Non sbandierarlo, fa sì che sia Mario a prendersi i meriti: lui aumenterà la sua autostima, migliorerà la sua capacità di risolvere i problemi perché semplicemente avrà più “voglia” di riconoscerli e farsene carico. E’ difficile al momento della selezione capire chi sono i candidati che hanno questa abilità, o se saranno in grado di costruirla. Sicuramente deve essere un obiettivo. La capacità di migliorare l’organizzazione passa anche dal riconoscere quando occorre mettersi in ombra per dare luce ai collaboratori alla base: tu vai dove loro ti portano.
Ecco quindi che il concetto si ribalta: un capo “illuminato” significa allora un capo che illumina gli altri. Un albero che vive sotto l’ombra “protettrice” di un altro, più grande e rigoglioso, sarà sempre vivo, ma non potrà svilupparsi in pieno: sicuro ma soffocato. Il capo si trasforma così in un leader, da illuminato ad illuminante.
Non tutti coloro che sentono di voler e poter sviluppare un miglioramento sono però in grado di formalizzarlo e diventare così dei “nuovi” responsabili di progetto. Più la base è in grado di “vedere” problemi o semplici opportunità di miglioramento, tanto più è importante migliorare il livello di formalizzazione, senza eccedere nella burocrazia: infatti la “carta” prende tempo e contrasta con la natura di molti lavoratori i quali non possono o non pensano di esserne in grado.

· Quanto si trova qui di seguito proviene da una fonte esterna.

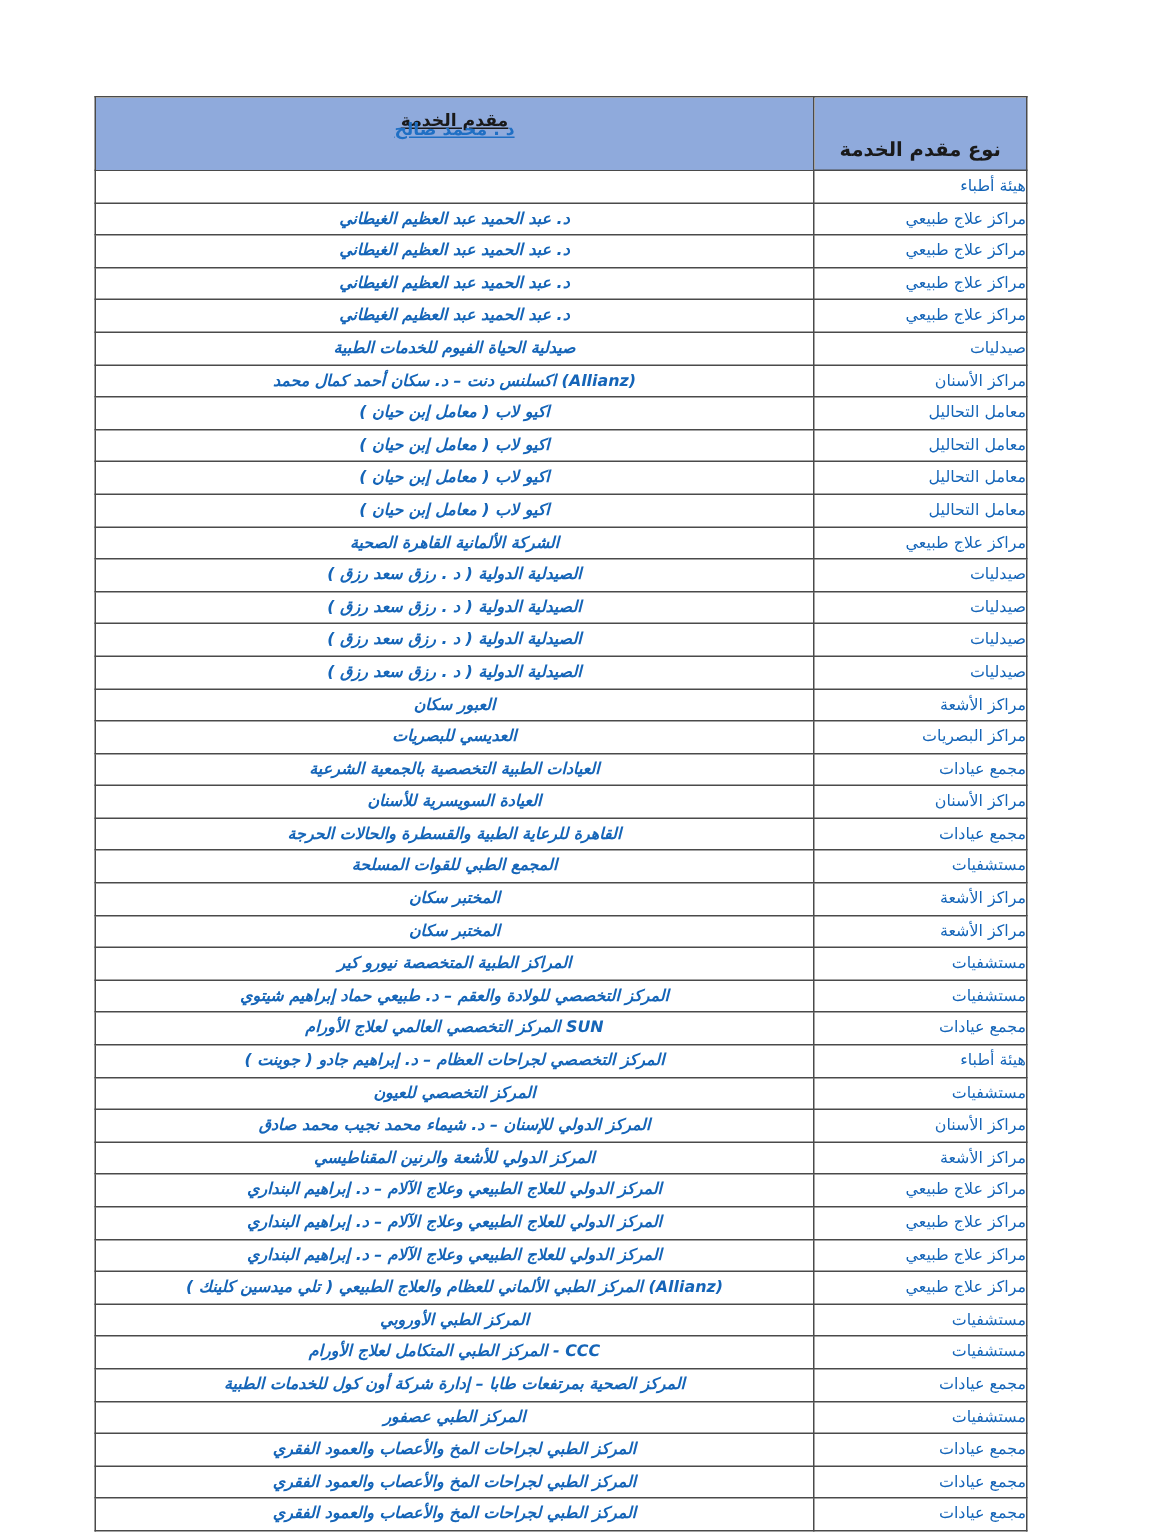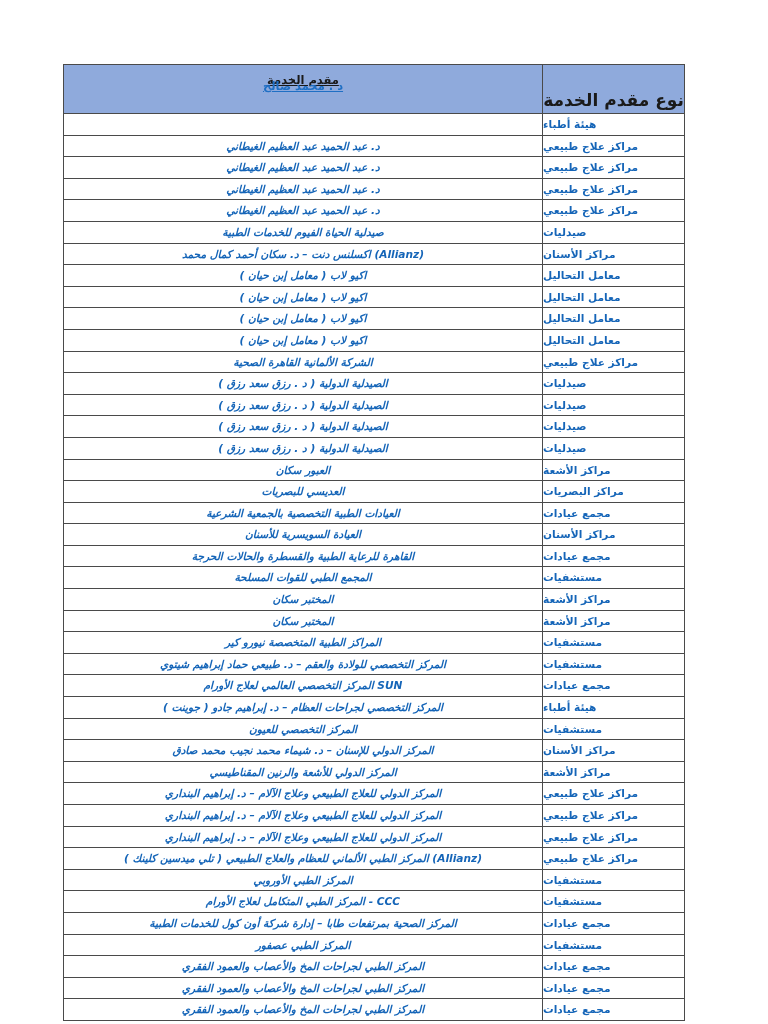--- a/index.html
+++ b/index.html
@@ -56,7 +56,7 @@
   .hdr-text {
     display: block;
     text-align: center;
-    font-size: 17px;
+    font-size: 13px;
     font-weight: bold;
     color: #14365d;
     text-decoration: underline;

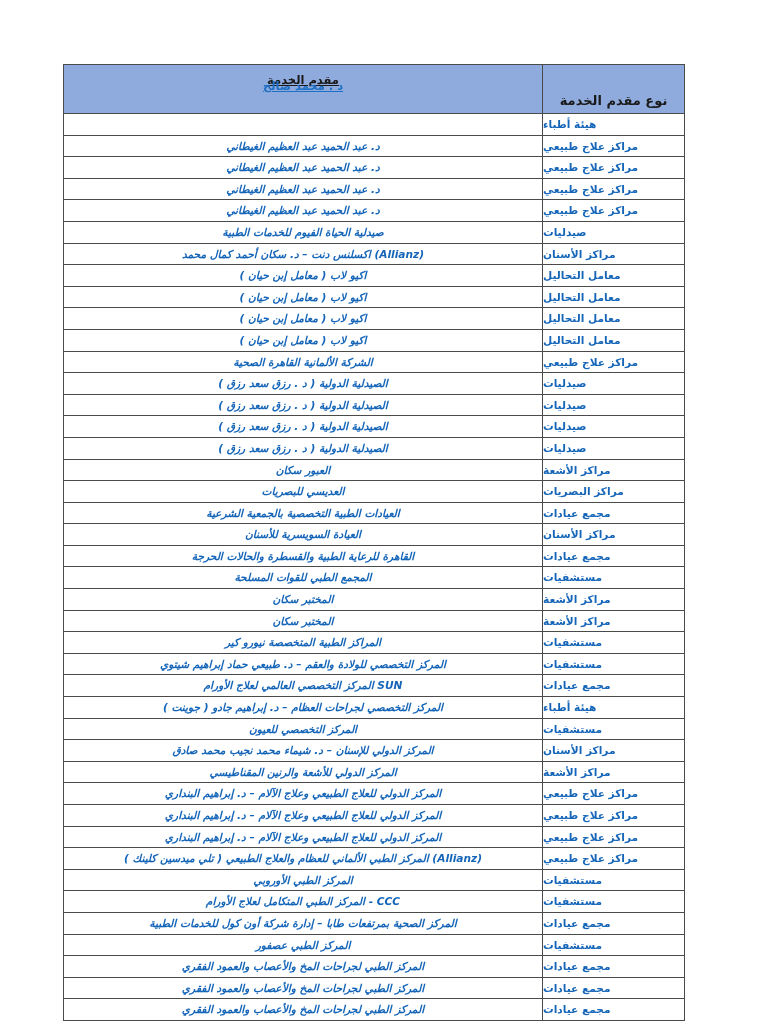--- a/index.html
+++ b/index.html
@@ -98,9 +98,9 @@
 
   
   td.c-type {
-    text-align: left;
+    text-align: right;
     font-size: 10.6px;
-    font-weight: bold;
+    font-weight: normal;
     color: #1565b8;
   }
   td.c-name {

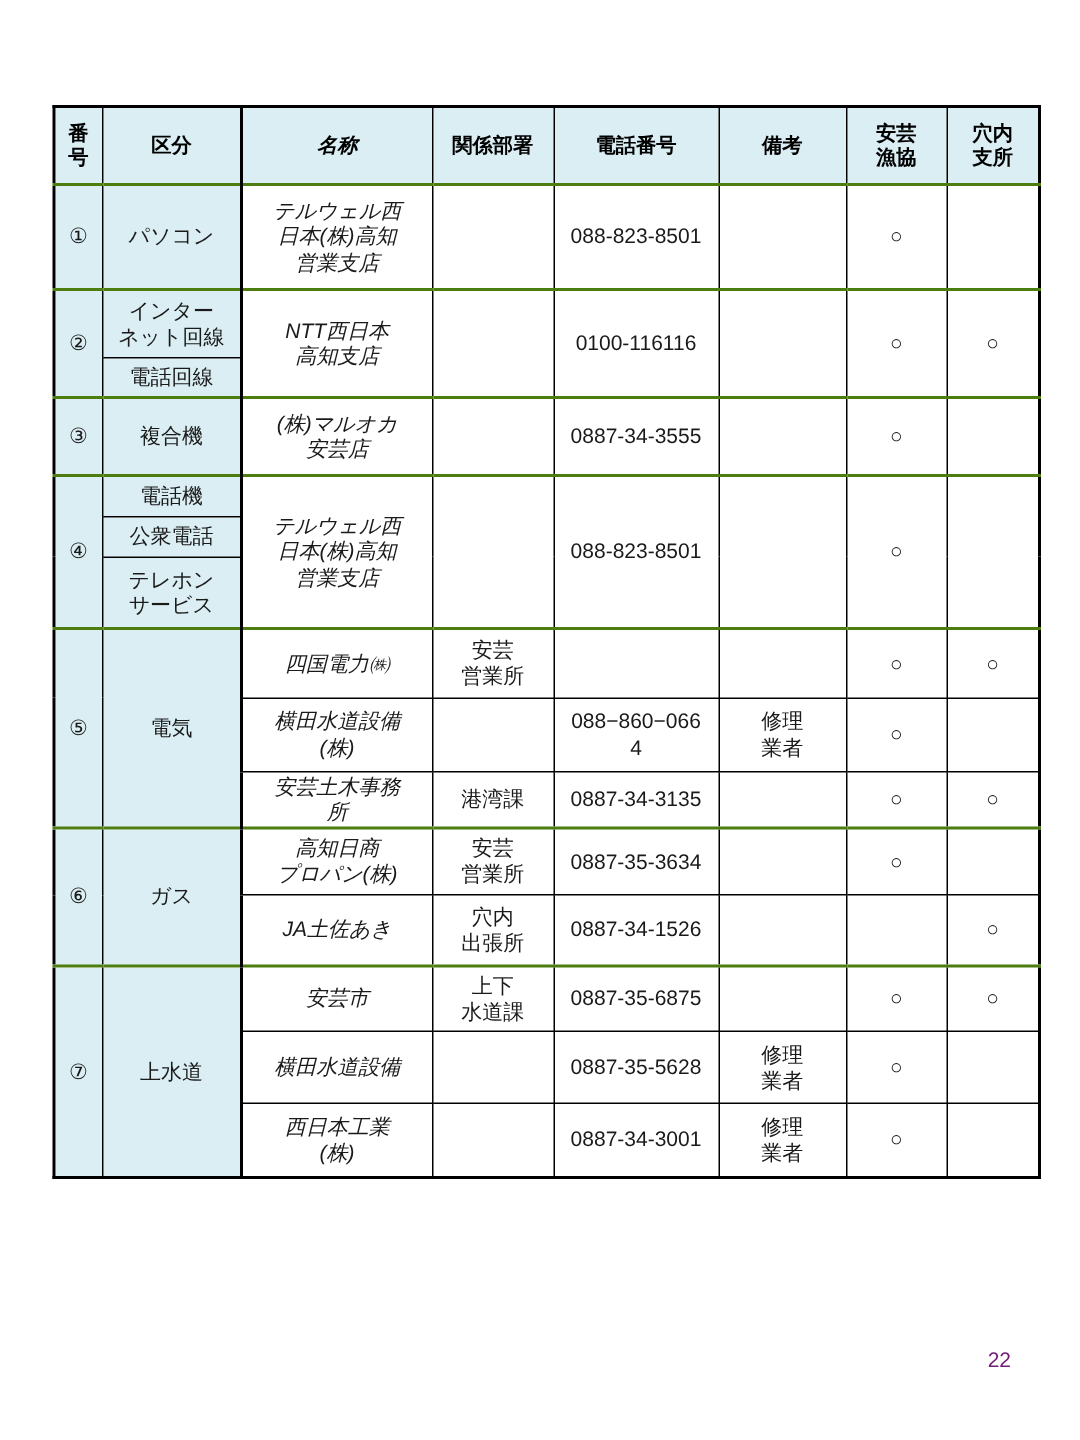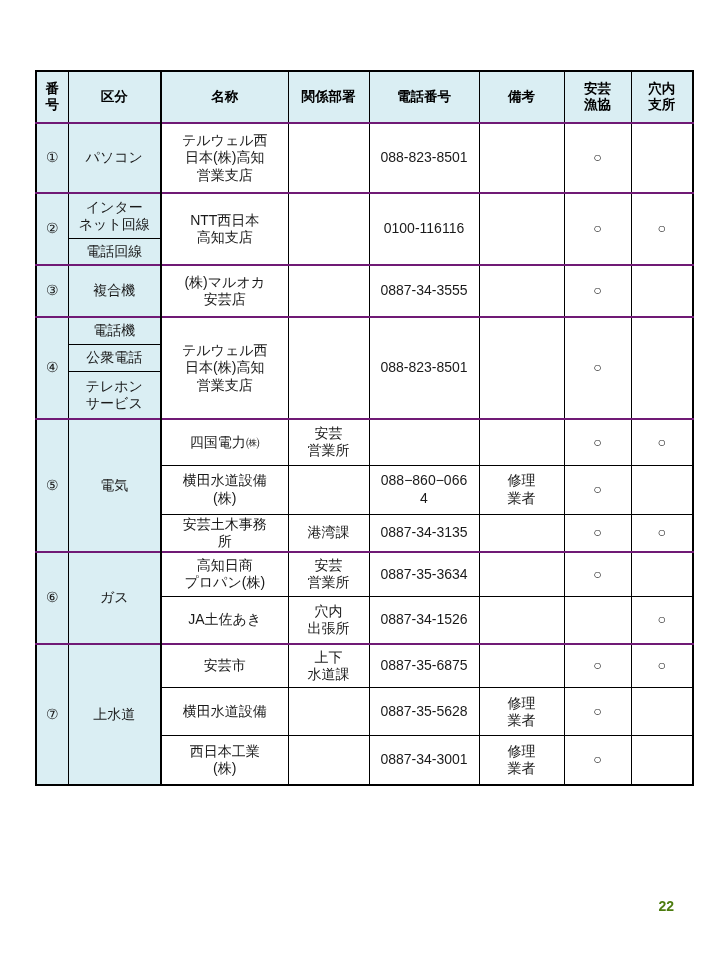--- a/index.html
+++ b/index.html
@@ -31,7 +31,7 @@
   td.num{font-size:17px;}
   td.mark{font-size:15px;}
   tr.gt > td, tr.gt > th{border-top:2px solid #701a75;}
-  .cl{border-left:2px solid #000 !important;}
+  .cl{border-left:2px solid #000 !important;font-style:italic;}
   td.phone{font-size:14px;letter-spacing:0px;}
 
   .pagenum{

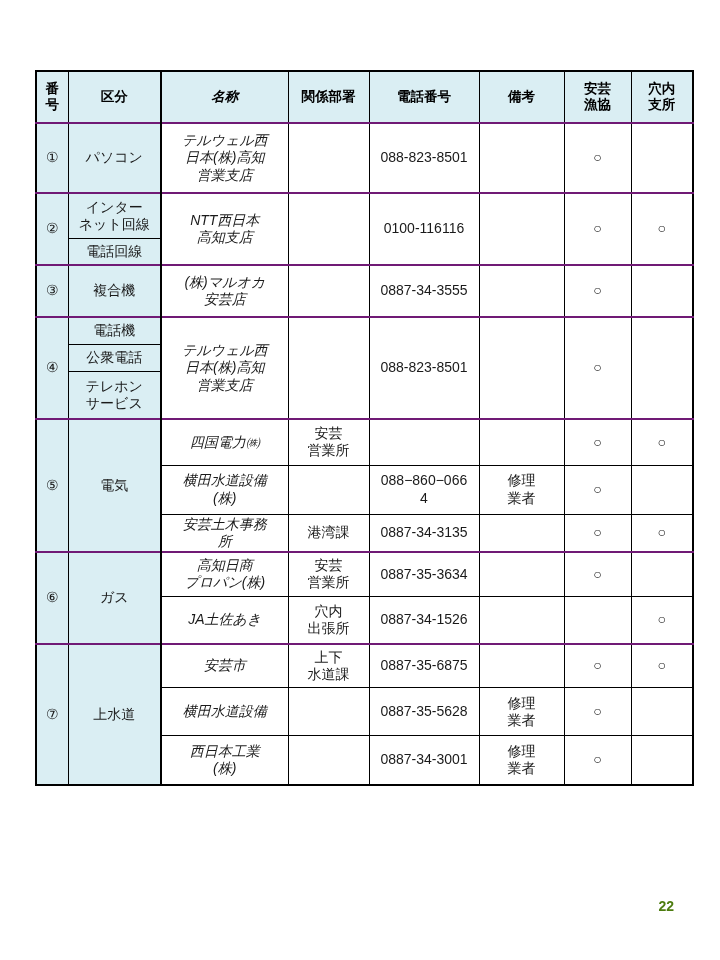--- a/index.html
+++ b/index.html
@@ -30,7 +30,7 @@
   td.b{font-weight:bold;color:#000;margin-top:16px;}
   td.num{font-size:17px;}
   td.mark{font-size:15px;}
-  tr.gt > td, tr.gt > th{border-top:2px solid #701a75;}
+  tr.gt > td, tr.gt > th{border-top:2px solid #4d7c0f;}
   .cl{border-left:2px solid #000 !important;font-style:italic;}
   td.phone{font-size:14px;letter-spacing:0px;}
 

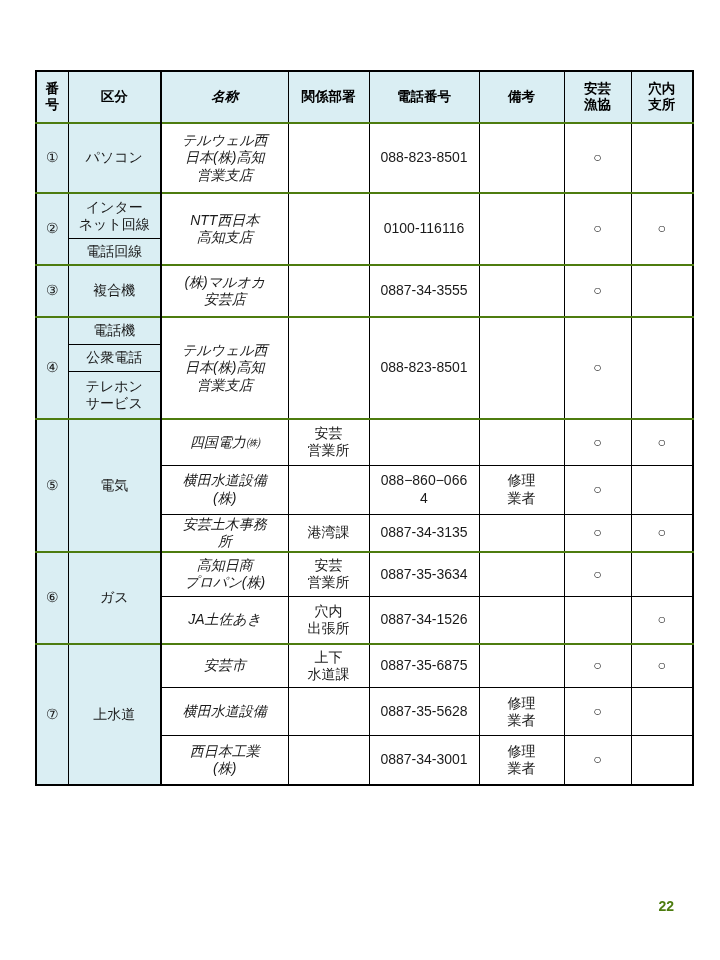--- a/index.html
+++ b/index.html
@@ -36,7 +36,7 @@
 
   .pagenum{
     position:absolute;right:46px;top:898px;
-    font-size:14px;font-weight:bold;color:#4d7c0f;
+    font-size:14px;font-weight:normal;color:#701a75;
   }
 </style>
 </head>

Qui il capo illuminante interviene e insegna a formalizzare in maniera chiara, semplice e veloce un piano, definirne gli attori, i tempi, le criticità (senza nominare i percorsi critici), i vincoli, i costi e il ritorno, sia esso in qualità, profitto o entrambi, valutare i risultati, agire con qualche azione correttiva e standardizzare ove possibile. Di fatto abbiamo combinato il PDCA con un pò di 5S
Quando i vostri ragazzi saranno in grado di spiegarvi il report settimanale o mensile, in meno di 10 minuti, con lo stato di avanzamento dei progetti in corso, invece di tergiversare in riunioni in cui si parla di tutto e si dice poco, non la smetteranno mai di ringraziarvi. Specie se le riunioni consuntive sono di venerdi pomeriggio…
I programmi di project management sono sofisticati, oltre a non essere proprio gratis, e possono essere intimidatori nei confronti di che project manager non è. Un chiaro e semplice foglio excel molto spesso può essere quello di cui abbiamo bisogno, anche se sarebbe utile per lo meno standardizzarlo all’interno dell’organizzazione. L’importante è che sia sempre il riferimento e che sia sempre aggiornato.